(WORK INSTRUCTIONS)
Write out exactly the lines from the one that contains "P0 (in terms of physical position)" down to the last line of the material below, keeping both ends and omitting pictures.

:: DATA FOR ANALYSIS ::

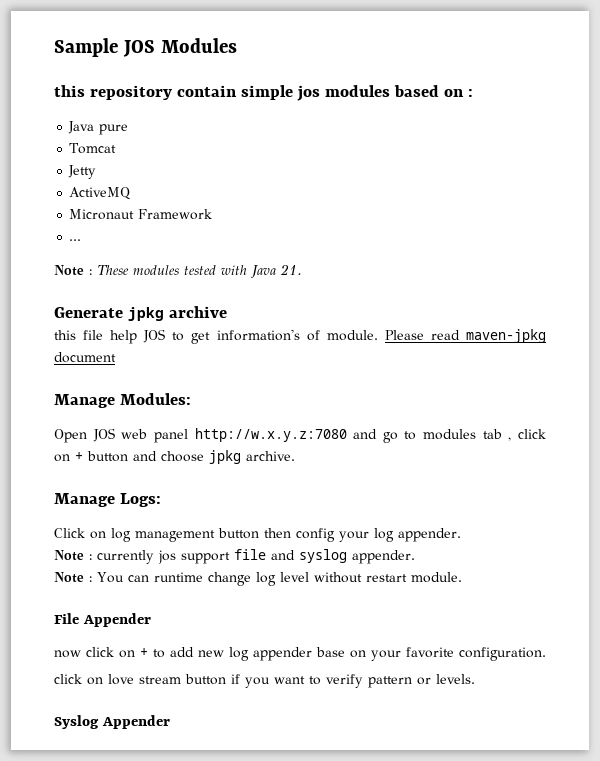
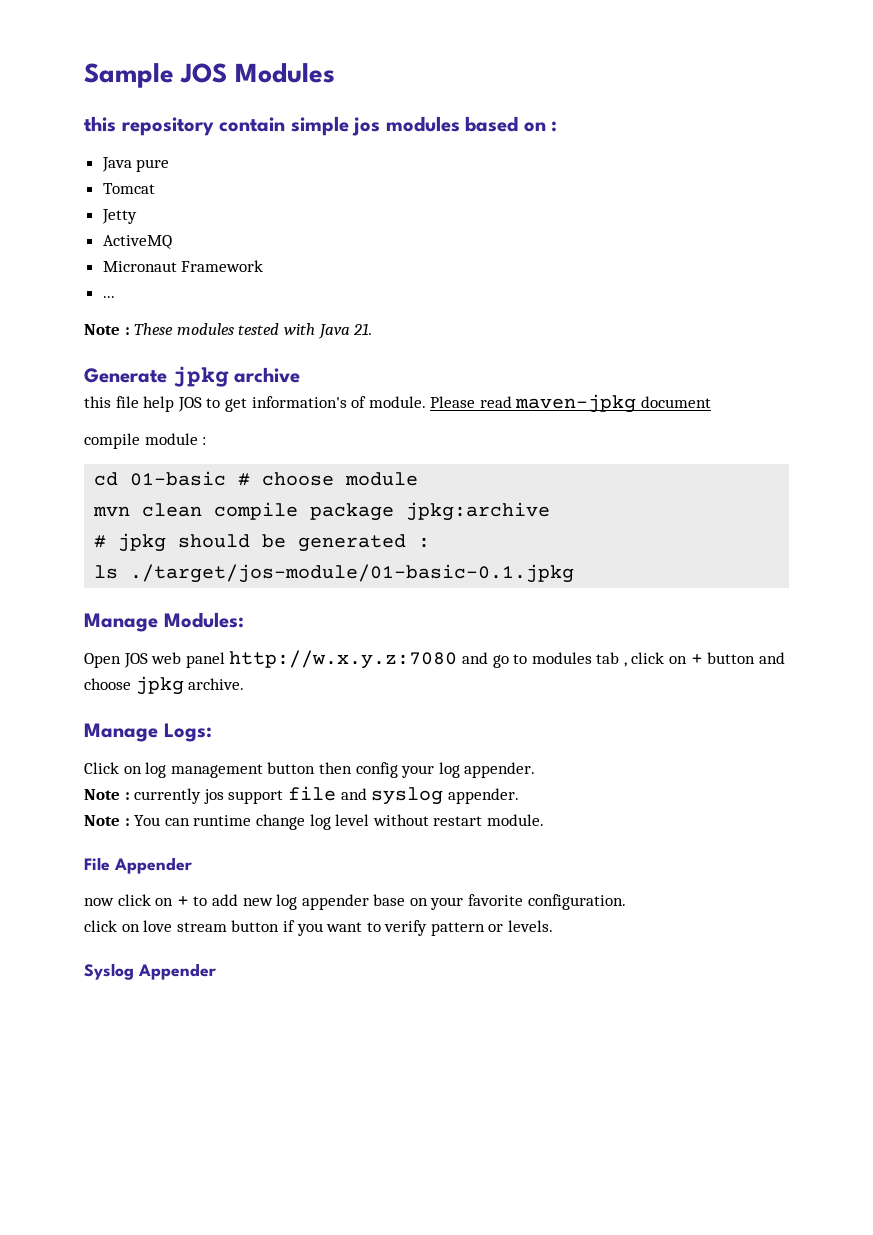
+ compile module :
+ cd 01-basic # choose module
+ mvn clean compile package jpkg:archive
+ # jpkg should be generated :
+ ls ./target/jos-module/01-basic-0.1.jpkg

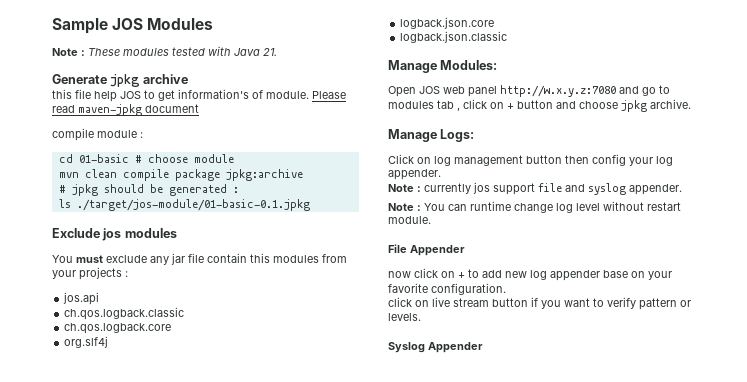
- this repository contain simple jos modules based on :
- Java pure
- Tomcat
- Jetty
- ActiveMQ
- Micronaut Framework
- ...
+ Exclude jos modules
+ You must exclude any jar file contain this modules from your projects :
+ jos.api
+ ch.qos.logback.classic
+ ch.qos.logback.core
+ org.slf4j
+ logback.json.core
+ logback.json.classic
- click on love stream button if you want to verify pattern or levels.
+ click on live stream button if you want to verify pattern or levels.

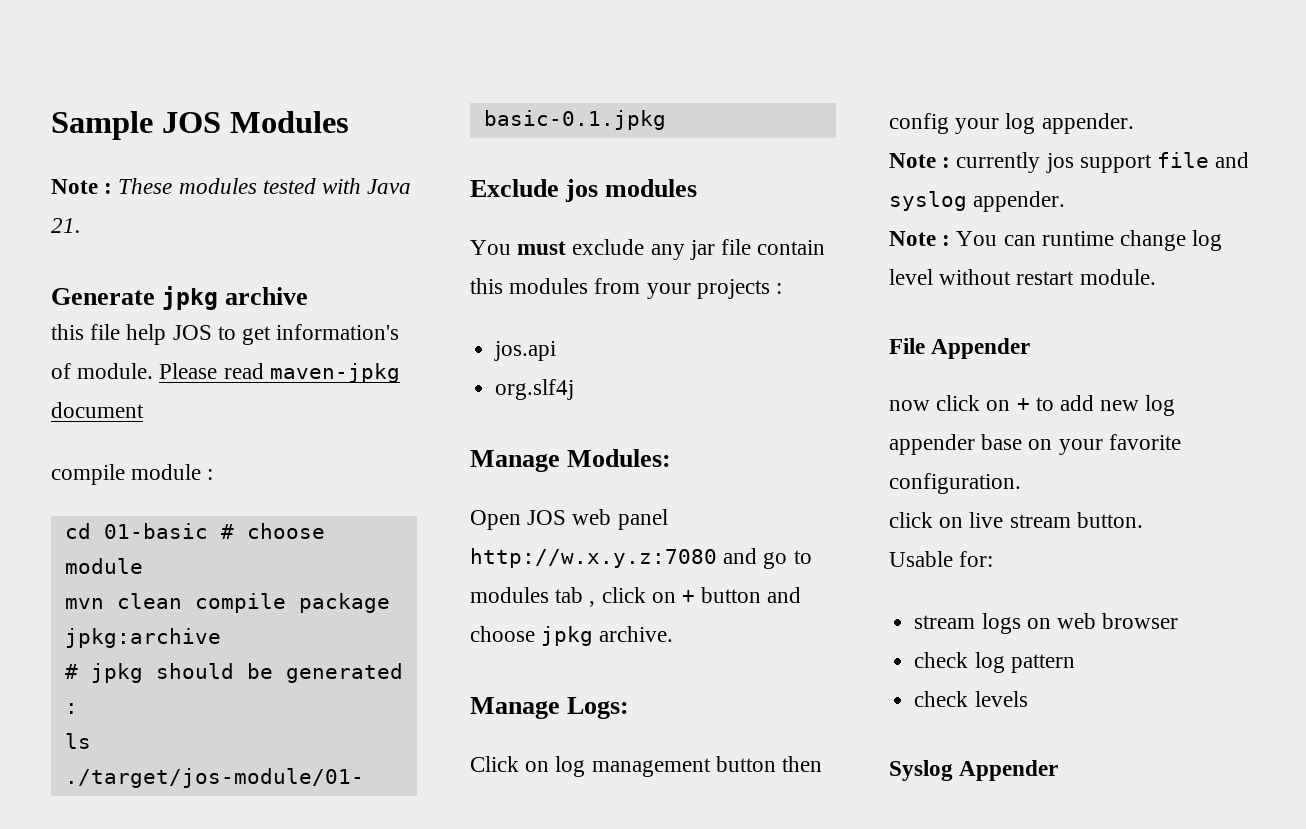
- ch.qos.logback.classic
- ch.qos.logback.core
- logback.json.core
- logback.json.classic
- click on live stream button if you want to verify pattern or levels.
+ click on live stream button.
+ Usable for:
+ stream logs on web browser
+ check log pattern
+ check levels

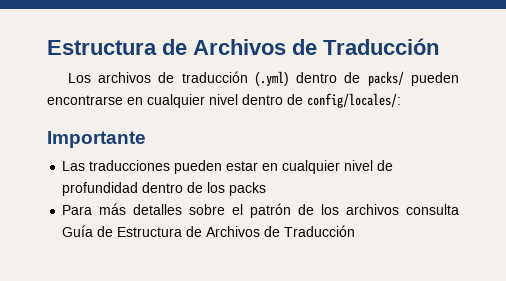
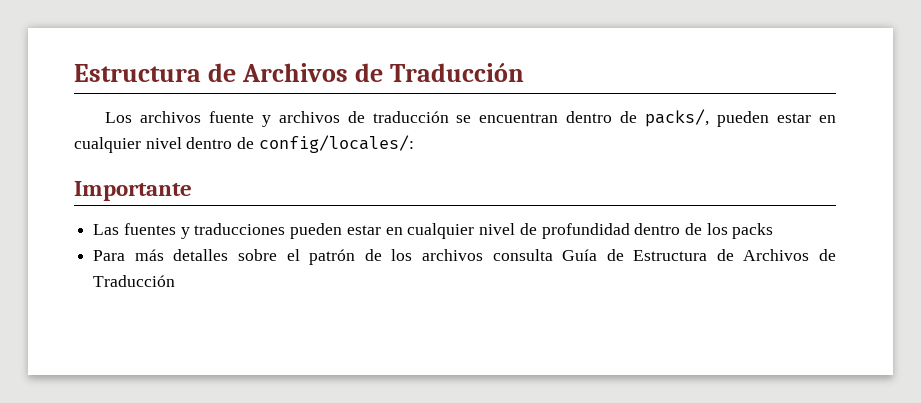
- Los archivos de traducción (.yml) dentro de packs/ pueden encontrarse en cualquier nivel dentro de config/locales/:
+ Los archivos fuente y archivos de traducción se encuentran dentro de packs/, pueden estar en cualquier nivel dentro de config/locales/:
- Las traducciones pueden estar en cualquier nivel de profundidad dentro de los packs
+ Las fuentes y traducciones pueden estar en cualquier nivel de profundidad dentro de los packs

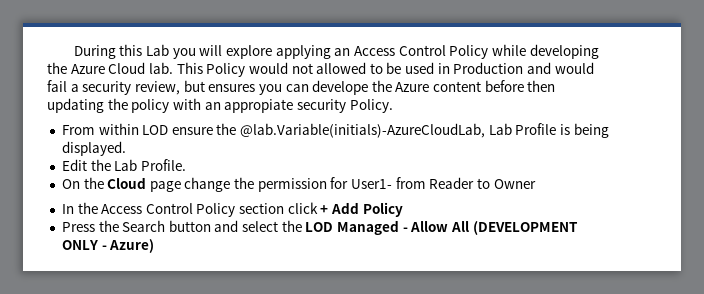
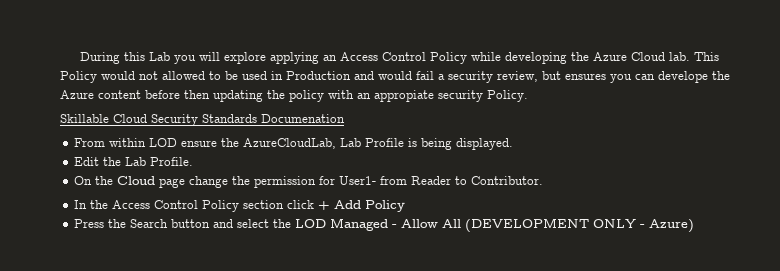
+ Skillable Cloud Security Standards Documenation
- From within LOD ensure the @lab.Variable(initials)-AzureCloudLab, Lab Profile is being displayed.
+ From within LOD ensure the AzureCloudLab, Lab Profile is being displayed.
- On the Cloud page change the permission for User1- from Reader to Owner
+ On the Cloud page change the permission for User1- from Reader to Contributor.

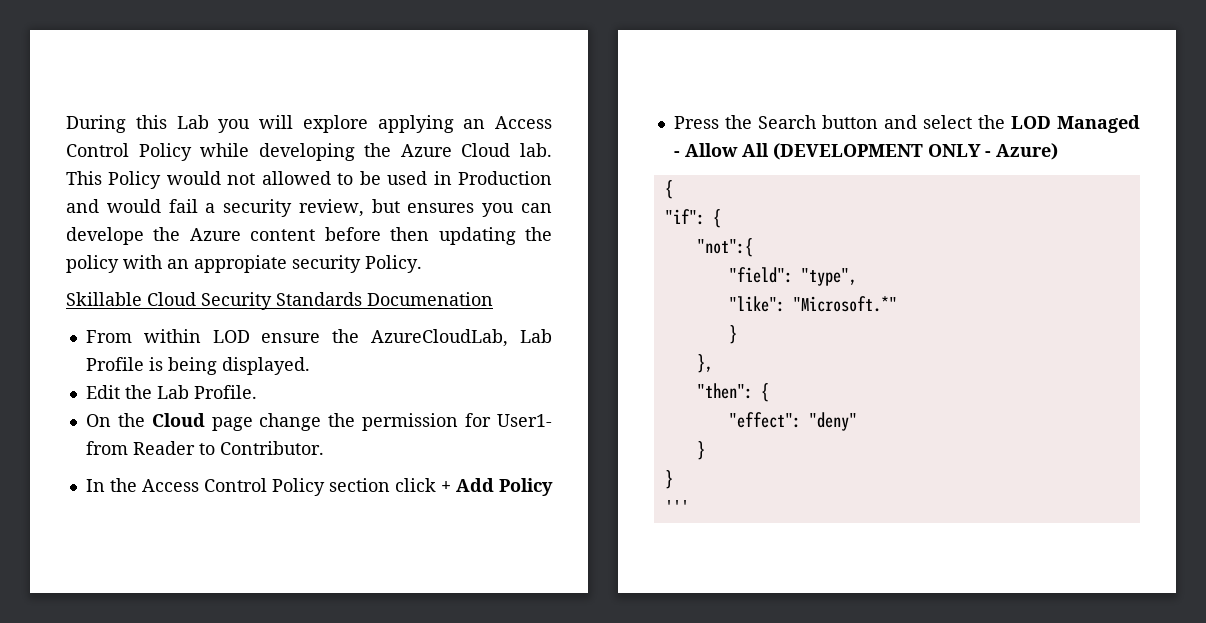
  Press the Search button and select the LOD Managed - Allow All (DEVELOPMENT ONLY - Azure)
+ {
+ "if": {
+ "not":{
+ "field": "type",
+ "like": "Microsoft.*"
+ }
+ },
+ "then": {
+ "effect": "deny"
+ }
+ }
+ '''

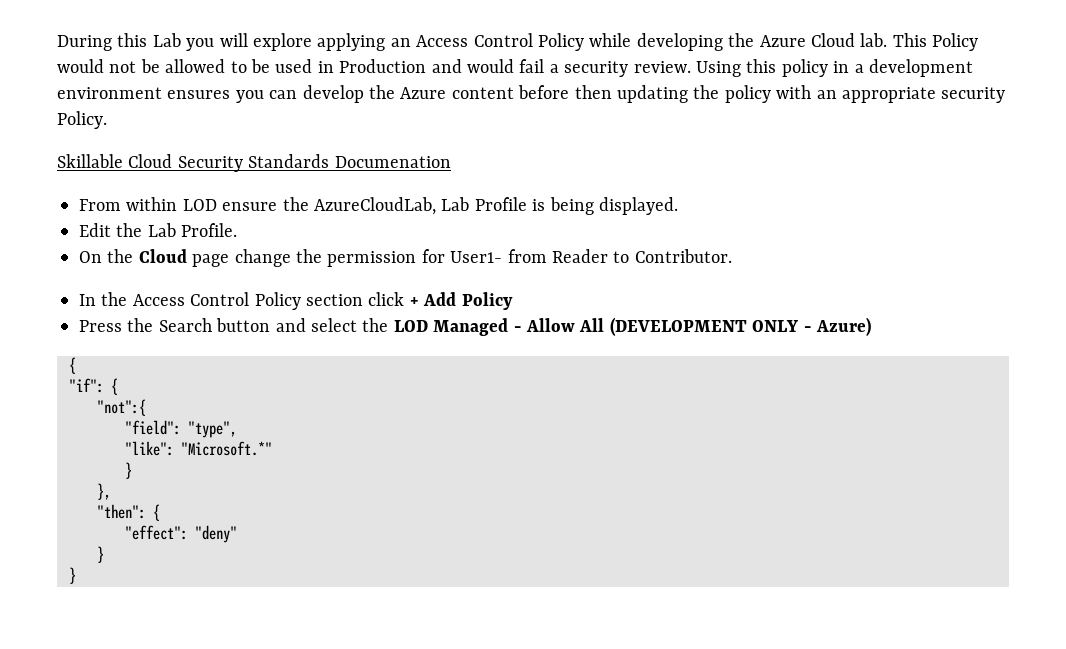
- This Policy would not allowed to be used in Production and would fail a security review, but ensures you can develope the Azure content before then updating the policy with an appropiate security Policy.
+ This Policy would not be allowed to be used in Production and would fail a security review. Using this policy in a development environment ensures you can develop the Azure content before then updating the policy with an appropriate security Policy.
- '''

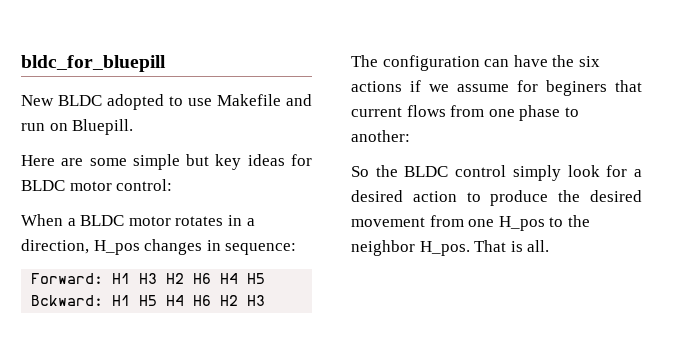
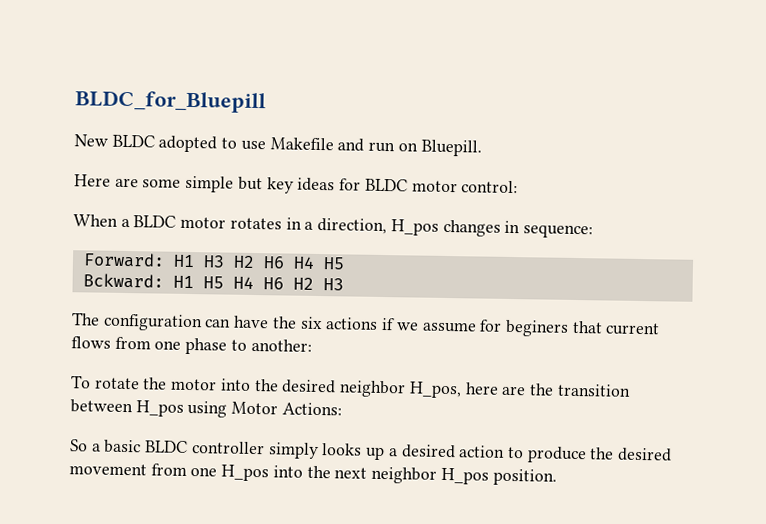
- bldc_for_bluepill
+ BLDC_for_Bluepill
- So the BLDC control simply look for a desired action to produce the desired movement from one H_pos to the neighbor H_pos. That is all.
+ To rotate the motor into the desired neighbor H_pos, here are the transition between H_pos using Motor Actions:
+ So a basic BLDC controller simply looks up a desired action to produce the desired movement from one H_pos into the next neighbor H_pos position.

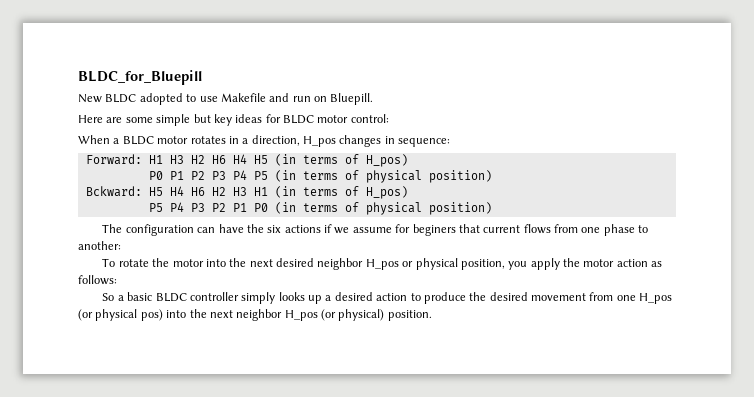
- Forward: H1 H3 H2 H6 H4 H5
+ Forward: H1 H3 H2 H6 H4 H5 (in terms of H_pos)
+ P0 P1 P2 P3 P4 P5 (in terms of physical position)
- Bckward: H1 H5 H4 H6 H2 H3
+ Bckward: H5 H4 H6 H2 H3 H1 (in terms of H_pos)
+ P5 P4 P3 P2 P1 P0 (in terms of physical position)
- To rotate the motor into the desired neighbor H_pos, here are the transition between H_pos using Motor Actions:
+ To rotate the motor into the next desired neighbor H_pos or physical position, you apply the motor action as follows:
- So a basic BLDC controller simply looks up a desired action to produce the desired movement from one H_pos into the next neighbor H_pos position.
+ So a basic BLDC controller simply looks up a desired action to produce the desired movement from one H_pos (or physical pos) into the next neighbor H_pos (or physical) position.

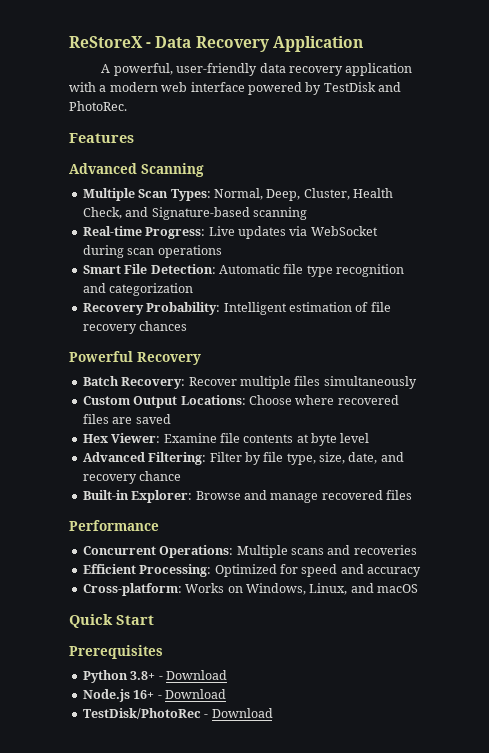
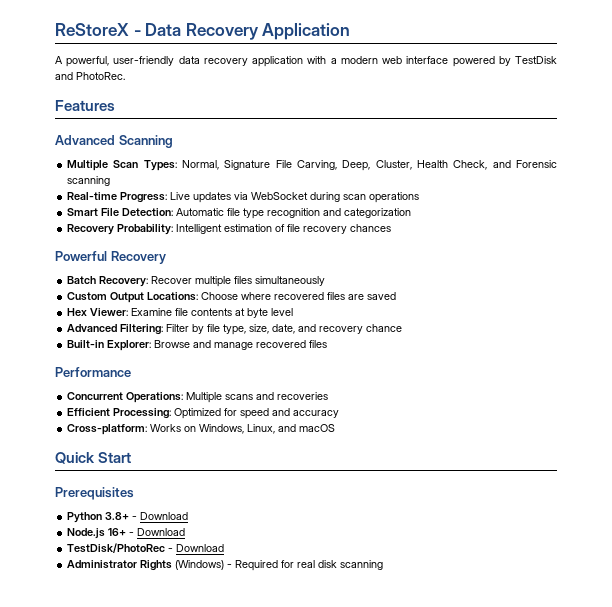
- Multiple Scan Types: Normal, Deep, Cluster, Health Check, and Signature-based scanning
+ Multiple Scan Types: Normal, Signature File Carving, Deep, Cluster, Health Check, and Forensic scanning
+ Administrator Rights (Windows) - Required for real disk scanning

:::

(RESPONSE TO THIS EXERCISE)
+ P5 P4 P3 P2 P1 P0 (in terms of physical position)
- To rotate the motor into the desired neighbor H_pos, here are the transition between H_pos using Motor Actions:
+ To rotate the motor into the next desired neighbor H_pos or physical position, you apply the motor action as follows:
- So a basic BLDC controller simply looks up a desired action to produce the desired movement from one H_pos into the next neighbor H_pos position.
+ So a basic BLDC controller simply looks up a desired action to produce the desired movement from one H_pos (or physical pos) into the next neighbor H_pos (or physical) position.

- Multiple Scan Types: Normal, Deep, Cluster, Health Check, and Signature-based scanning
+ Multiple Scan Types: Normal, Signature File Carving, Deep, Cluster, Health Check, and Forensic scanning
+ Administrator Rights (Windows) - Required for real disk scanning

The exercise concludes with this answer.